天清地濁天動地靜
男清女濁男動女靜
降本流末
而生萬物
Heaven fresh-clear-quiet
Earth dirty-polluted
Heaven transport-move
Earth calm-not-move
Male fresh-clear-quiet
Female dirty-polluted
Male transport-move
Female calm-not-move
Descend root stream end
While Nature-birth-nascent countless thing
(draft translations of 清靜經 Qing Jing Jing - Quiet Calm Weave)
The question still revolves around what 清 and 濁 imply. 動 suggests 'transport' while 靜 suggests 'calm, motionless, quiet'. If heaven is 'fresh-clear-quiet', then it appears to be a contradiction to also say that heaven 'transports-moves'. While attempting to reason what the author spoke of, the question arises of whether he might have implied that heaven (stars, sun, and moon) is seen to move, but not heard, smelled, nor felt, and thus 'quiet'. If 清 is 'quiet movement', then 濁 ought to be a contrast of something like 'noisy stillness', or 'busy stillness', neither of which appear to relate to what is real in Nature.
The heavens move, and the earth moves. Everything in the universe moves. It is Nature's Way that all things move. When an individual claims to be enlightened, and yet he is not able to self-observe his own sensory perceptions to know that the earth and all other things move, then the individual's claim of enlightenment is permanently proven false.
男 definitely implies a male, and 女 definitely implies a female. There is no metaphor of yin-yang, nor of masculine and feminine; the author's words are of male and female. Just because ideas like yin-yang might exist, it does not mandate that they are true. Also, 陰 (yin) implies 'feminine, hidden' while 陽 (yang) implies 'masculine, open'. 陰 and 陽 are not 男 and 女.

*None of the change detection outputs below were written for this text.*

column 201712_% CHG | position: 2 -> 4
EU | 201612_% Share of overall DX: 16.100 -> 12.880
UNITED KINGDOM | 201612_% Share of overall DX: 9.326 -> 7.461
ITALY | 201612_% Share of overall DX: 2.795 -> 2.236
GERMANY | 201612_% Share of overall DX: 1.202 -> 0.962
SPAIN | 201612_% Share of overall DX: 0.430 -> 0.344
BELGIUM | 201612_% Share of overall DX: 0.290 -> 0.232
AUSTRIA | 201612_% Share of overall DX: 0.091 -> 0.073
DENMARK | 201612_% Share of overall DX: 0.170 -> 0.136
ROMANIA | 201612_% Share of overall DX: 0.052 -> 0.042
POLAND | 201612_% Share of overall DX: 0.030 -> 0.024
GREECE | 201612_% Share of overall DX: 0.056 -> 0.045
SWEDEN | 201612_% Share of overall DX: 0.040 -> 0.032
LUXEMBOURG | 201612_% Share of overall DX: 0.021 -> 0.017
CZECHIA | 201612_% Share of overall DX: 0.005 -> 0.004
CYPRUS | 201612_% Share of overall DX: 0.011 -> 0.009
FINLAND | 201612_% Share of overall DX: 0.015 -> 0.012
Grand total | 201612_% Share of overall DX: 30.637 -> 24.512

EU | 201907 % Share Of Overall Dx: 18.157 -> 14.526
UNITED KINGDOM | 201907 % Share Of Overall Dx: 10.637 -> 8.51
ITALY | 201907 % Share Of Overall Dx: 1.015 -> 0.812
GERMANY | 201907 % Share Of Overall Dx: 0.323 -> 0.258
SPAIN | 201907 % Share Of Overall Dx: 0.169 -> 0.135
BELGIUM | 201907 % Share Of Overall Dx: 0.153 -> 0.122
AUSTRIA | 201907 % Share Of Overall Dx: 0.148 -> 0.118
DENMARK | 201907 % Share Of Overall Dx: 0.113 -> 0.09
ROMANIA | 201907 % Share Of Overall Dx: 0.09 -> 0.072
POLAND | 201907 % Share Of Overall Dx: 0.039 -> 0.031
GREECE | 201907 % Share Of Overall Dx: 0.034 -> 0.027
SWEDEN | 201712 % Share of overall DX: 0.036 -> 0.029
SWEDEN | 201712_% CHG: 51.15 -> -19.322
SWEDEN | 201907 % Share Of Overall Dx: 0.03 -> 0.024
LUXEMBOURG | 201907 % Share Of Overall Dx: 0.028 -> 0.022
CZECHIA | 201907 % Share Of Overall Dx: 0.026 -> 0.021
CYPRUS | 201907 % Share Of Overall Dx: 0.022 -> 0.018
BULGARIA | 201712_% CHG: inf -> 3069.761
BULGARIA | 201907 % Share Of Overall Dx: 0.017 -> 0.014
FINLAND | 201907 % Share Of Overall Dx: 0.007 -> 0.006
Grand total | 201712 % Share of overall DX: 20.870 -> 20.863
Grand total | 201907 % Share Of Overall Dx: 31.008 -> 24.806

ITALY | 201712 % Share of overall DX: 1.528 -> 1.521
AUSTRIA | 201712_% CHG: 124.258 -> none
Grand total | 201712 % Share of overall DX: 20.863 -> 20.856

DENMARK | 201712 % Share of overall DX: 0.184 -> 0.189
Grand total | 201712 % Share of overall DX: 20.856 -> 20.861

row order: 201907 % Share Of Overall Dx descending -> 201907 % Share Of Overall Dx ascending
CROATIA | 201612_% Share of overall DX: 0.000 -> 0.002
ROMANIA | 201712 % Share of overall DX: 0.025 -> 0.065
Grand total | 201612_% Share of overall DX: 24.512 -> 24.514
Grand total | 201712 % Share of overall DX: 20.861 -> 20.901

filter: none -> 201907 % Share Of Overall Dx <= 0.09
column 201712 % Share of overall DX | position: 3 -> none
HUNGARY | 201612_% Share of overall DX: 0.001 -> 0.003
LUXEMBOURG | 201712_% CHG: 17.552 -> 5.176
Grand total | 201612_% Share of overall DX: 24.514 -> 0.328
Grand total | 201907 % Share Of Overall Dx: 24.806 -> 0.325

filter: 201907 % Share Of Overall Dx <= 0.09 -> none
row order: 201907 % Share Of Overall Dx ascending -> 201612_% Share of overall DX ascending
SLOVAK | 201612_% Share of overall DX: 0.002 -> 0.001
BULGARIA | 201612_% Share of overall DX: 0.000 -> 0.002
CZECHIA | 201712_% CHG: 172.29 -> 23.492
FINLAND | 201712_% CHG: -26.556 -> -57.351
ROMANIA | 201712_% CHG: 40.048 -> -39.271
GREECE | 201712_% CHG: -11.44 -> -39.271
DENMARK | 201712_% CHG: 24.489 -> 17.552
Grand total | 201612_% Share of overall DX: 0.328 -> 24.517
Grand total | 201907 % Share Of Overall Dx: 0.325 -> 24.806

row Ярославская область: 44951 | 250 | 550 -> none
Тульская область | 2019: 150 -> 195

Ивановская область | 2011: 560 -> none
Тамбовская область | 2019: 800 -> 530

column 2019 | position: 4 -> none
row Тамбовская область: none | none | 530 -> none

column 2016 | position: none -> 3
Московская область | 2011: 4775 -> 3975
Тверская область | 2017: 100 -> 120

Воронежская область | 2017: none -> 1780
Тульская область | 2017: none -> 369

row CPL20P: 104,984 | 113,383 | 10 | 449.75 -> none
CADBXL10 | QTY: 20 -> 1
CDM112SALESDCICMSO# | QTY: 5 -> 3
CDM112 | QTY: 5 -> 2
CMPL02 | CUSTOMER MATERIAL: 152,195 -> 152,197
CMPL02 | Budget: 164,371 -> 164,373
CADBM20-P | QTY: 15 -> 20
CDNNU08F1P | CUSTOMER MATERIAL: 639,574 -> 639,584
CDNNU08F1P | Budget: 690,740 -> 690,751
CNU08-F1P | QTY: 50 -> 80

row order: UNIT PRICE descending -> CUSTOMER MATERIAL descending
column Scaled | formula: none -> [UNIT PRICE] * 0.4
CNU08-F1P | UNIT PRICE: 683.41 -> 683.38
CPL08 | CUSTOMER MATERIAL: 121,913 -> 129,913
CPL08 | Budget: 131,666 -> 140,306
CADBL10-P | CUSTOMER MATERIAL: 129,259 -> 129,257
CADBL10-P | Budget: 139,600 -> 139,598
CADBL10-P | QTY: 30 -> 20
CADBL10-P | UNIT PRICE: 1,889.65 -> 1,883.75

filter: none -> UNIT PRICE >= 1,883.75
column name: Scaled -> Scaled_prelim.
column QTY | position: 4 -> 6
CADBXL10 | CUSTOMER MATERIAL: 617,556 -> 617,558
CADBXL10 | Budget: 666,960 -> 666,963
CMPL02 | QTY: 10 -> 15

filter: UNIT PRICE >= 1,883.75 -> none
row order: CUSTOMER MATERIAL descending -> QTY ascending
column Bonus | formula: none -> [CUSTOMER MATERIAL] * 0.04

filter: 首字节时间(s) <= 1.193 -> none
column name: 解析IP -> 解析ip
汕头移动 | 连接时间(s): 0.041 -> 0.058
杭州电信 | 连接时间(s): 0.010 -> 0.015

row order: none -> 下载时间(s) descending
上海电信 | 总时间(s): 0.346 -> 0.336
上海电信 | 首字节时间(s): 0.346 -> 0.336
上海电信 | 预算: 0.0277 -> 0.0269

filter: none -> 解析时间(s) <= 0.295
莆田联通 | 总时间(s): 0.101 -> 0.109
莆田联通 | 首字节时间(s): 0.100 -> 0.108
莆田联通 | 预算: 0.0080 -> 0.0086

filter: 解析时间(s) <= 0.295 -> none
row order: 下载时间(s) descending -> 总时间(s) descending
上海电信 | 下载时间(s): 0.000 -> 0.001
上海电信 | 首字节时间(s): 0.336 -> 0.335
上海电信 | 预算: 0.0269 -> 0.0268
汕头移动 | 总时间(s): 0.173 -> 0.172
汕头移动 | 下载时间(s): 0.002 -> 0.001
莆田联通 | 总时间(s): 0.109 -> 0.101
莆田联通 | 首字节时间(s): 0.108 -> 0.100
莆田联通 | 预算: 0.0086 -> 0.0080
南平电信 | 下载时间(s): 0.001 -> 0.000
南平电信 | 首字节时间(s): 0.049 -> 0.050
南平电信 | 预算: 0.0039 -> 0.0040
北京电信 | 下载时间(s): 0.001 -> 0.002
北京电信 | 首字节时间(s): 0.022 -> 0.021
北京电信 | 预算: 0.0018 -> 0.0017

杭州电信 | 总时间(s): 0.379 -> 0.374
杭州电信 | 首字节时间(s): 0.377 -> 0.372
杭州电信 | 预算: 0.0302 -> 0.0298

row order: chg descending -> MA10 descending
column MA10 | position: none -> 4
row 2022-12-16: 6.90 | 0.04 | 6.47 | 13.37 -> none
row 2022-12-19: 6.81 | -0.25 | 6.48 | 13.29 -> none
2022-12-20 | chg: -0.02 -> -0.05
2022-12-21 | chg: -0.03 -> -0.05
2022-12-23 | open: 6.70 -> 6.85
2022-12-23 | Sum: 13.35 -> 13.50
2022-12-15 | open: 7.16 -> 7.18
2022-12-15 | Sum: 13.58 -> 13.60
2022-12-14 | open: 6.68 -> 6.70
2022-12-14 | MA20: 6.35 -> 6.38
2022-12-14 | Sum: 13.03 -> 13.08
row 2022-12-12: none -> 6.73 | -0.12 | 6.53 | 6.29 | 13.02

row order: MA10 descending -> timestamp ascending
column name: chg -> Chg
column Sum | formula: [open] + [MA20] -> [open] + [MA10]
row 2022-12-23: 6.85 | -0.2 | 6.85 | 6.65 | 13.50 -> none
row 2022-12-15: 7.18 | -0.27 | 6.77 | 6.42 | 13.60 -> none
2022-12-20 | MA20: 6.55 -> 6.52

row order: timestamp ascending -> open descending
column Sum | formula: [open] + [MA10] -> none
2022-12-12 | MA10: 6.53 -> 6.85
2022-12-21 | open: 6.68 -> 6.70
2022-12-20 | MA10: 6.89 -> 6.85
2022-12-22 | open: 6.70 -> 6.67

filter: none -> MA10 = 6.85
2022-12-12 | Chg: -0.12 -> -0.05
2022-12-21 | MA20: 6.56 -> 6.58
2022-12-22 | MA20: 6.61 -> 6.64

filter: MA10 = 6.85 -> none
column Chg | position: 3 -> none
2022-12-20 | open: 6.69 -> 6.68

If the author was inferring masculine and feminine, then why did he reverse the roles when he wrote of 'male fresh, female polluted'? The author's metaphors are not making sense.
The 'root' is creativity. The Source is creative. Nature is created. Nature creates. Nature is root of Source. Source root does not arrive from 'above'. Nature's Way dictates that there can be no "end" of root. The author's metaphors appear to be making claims that cannot possibly be true.
Without the author first explaining what he was talking about, the reader cannot know what the author's words implied. The Dao De Jing book suffers from similar Buddhist ideas that had been immodestly inserted without an explanation of what the authors were claiming to be true truth.
Generally, thus far within the book the author has simply made stuff up, giving meaningless metaphors of metaphors, and repeatedly contradicting himself while ignoring what is real within Nature. If the author had indeed been wise, then he could have much more easily talked about Natural physics, but, of course, never has any ideology writing ever known what Natural physics is.
A public domain translation: "Heaven is pure and Earth is impure; Heaven acts and the Earth is still. Masculine is pure and feminine is impure; masculine acts and the feminine is still. Descending from the origin and flowing to the tips, the myriad phenomena are born."